The second stream is represented by a Reformed congregation begun in Kayuapu at the southern foot of Mount Muria under the leadership missionary Hoezoo of Dutch Missionary Fellowship (NZG--Nederlandsche Zendelingensgezellschaft). Pasrah Noeriman became an important Javanese leader in the Kayuapu Congregation. Forty-five years later this congregation was turned over to the care of the Dutch Mennonite Mission.

The third stream is a large, powerful indigenous Javanese Christian movement under the leadership of Ibrahim Tunggul Wulung. Tunggul Wulung was a scion of the royal family of Solo in Central Java who became a hermit mystic on Mount Kelut in East Java. From there, through an interesting series of events he became a Christian believer who identified himself as a Kristen Jowo (Javanese Christian) who sought to retain Javanese language, culture and folkways, in contrast to the so-called Kristen Londo (Dutch Christian), converts to Christianity who tended to adopt European ways. This indigenous movement grew far more rapidly than the Christian groups begun by European missionaries.

Eventually, by the turn of the twentieth century, all three of these streams were united into one family of congregations under the leadership and care of the Dutch Mennonite Mission with missionaries from Netherlands, Russia, and later Germany and Switzerland.

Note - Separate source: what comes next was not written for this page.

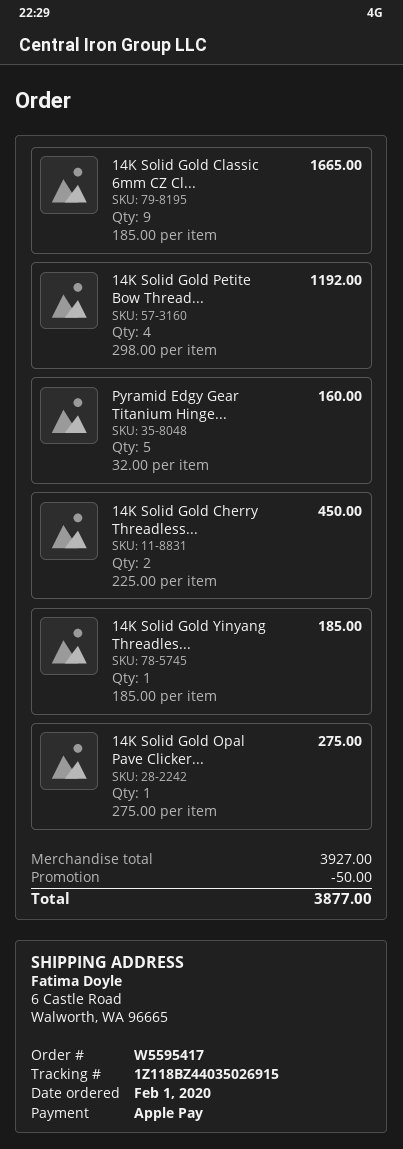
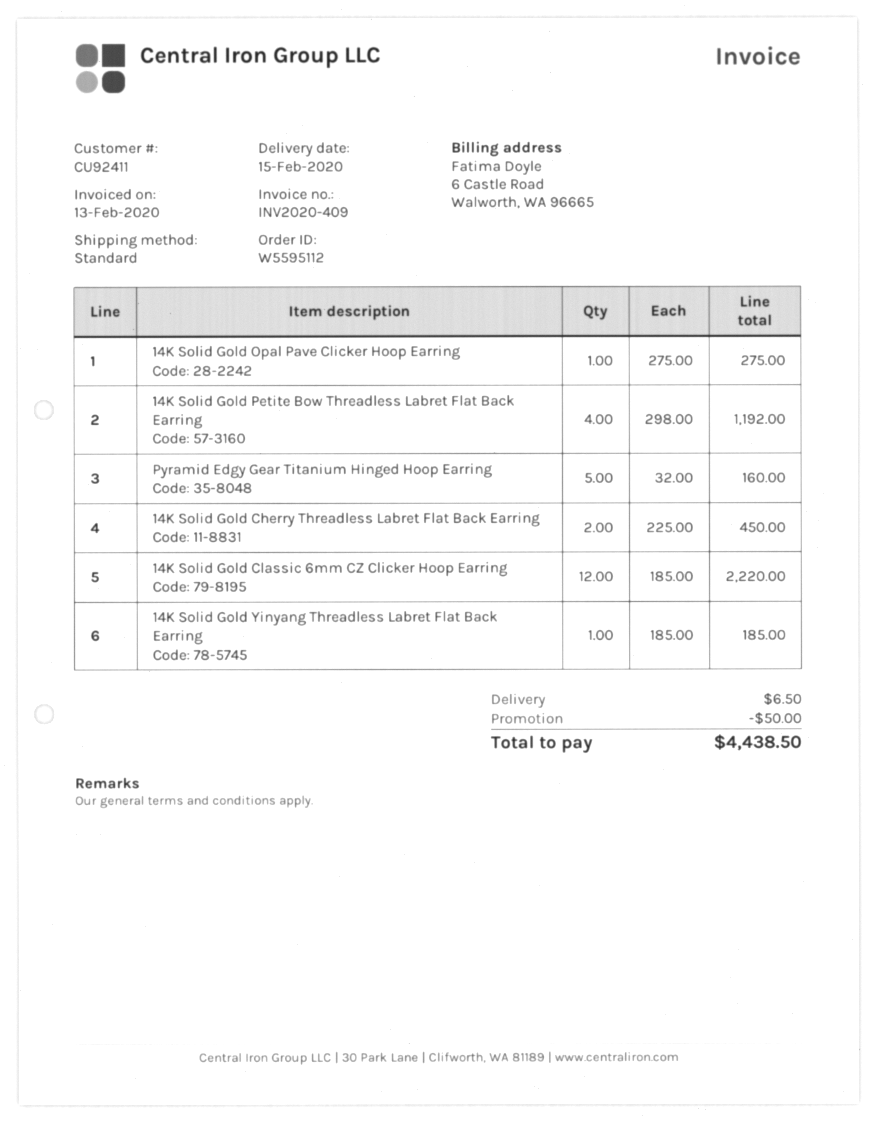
order number: W5595417 -> W5595112
14K Solid Gold Classic 6mm CZ Cl...: 9 x 185.00 = 1665.00 -> 12 x 185.00 = 2220.00
shipping: none -> 6.50
total: 3877.00 -> 4438.50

Soon after the outbreak of World War II the German forces invaded and occupied Netherlands. The response of the government of the Netherlands East Indies was to arrest German nationals there, including the two German Mennonite missionaries with the Dutch Mennonite Mission in Java. The remaining Dutch and Swiss missionaries determined that it was time to organize the churches that had developed by that time into an independent synod with the Javanese language name Patoenggilanipoen Para Pasamoean Kristen Tata Injil ing Wengkon Pati, Koedoes lan Jepara (literally, Union of Gospel Pattern Christian Congregations in the regions of Pati, Kudus and Jepara), which was done on May 30, 1940. The thirteen or so congregations that were members of this new synod at that time consisted of more than 4000 baptized members. The mission also had two hospitals, a leprosarium and many schools. The Japanese occupation (1942-45) brought with it terrible suffering for the people of this Javanese Mennonite Synod. The late forties, the period of the Indonesian struggle for freedom from Dutch colonial rule, brought more suffering and hardship.

==Recent activity==
Free Indonesia provided opportunity for the churches to develop and grow, though not without struggle. Eventually, with renewed help from Europeans and now also North Americans sent by Mennonite Central Committee they were able to resurrect one of the mission hospitals and reopen many schools and start others, including one, and later a second, theological school in Pati. The church grew very rapidly, though in a predominantly Islamic context. In the nineties the synod suffered from a schism, which after several years was healed. Now the GITJ Synod consists of 100 mature congregations, many congregations in formation and some 40,000 baptized members.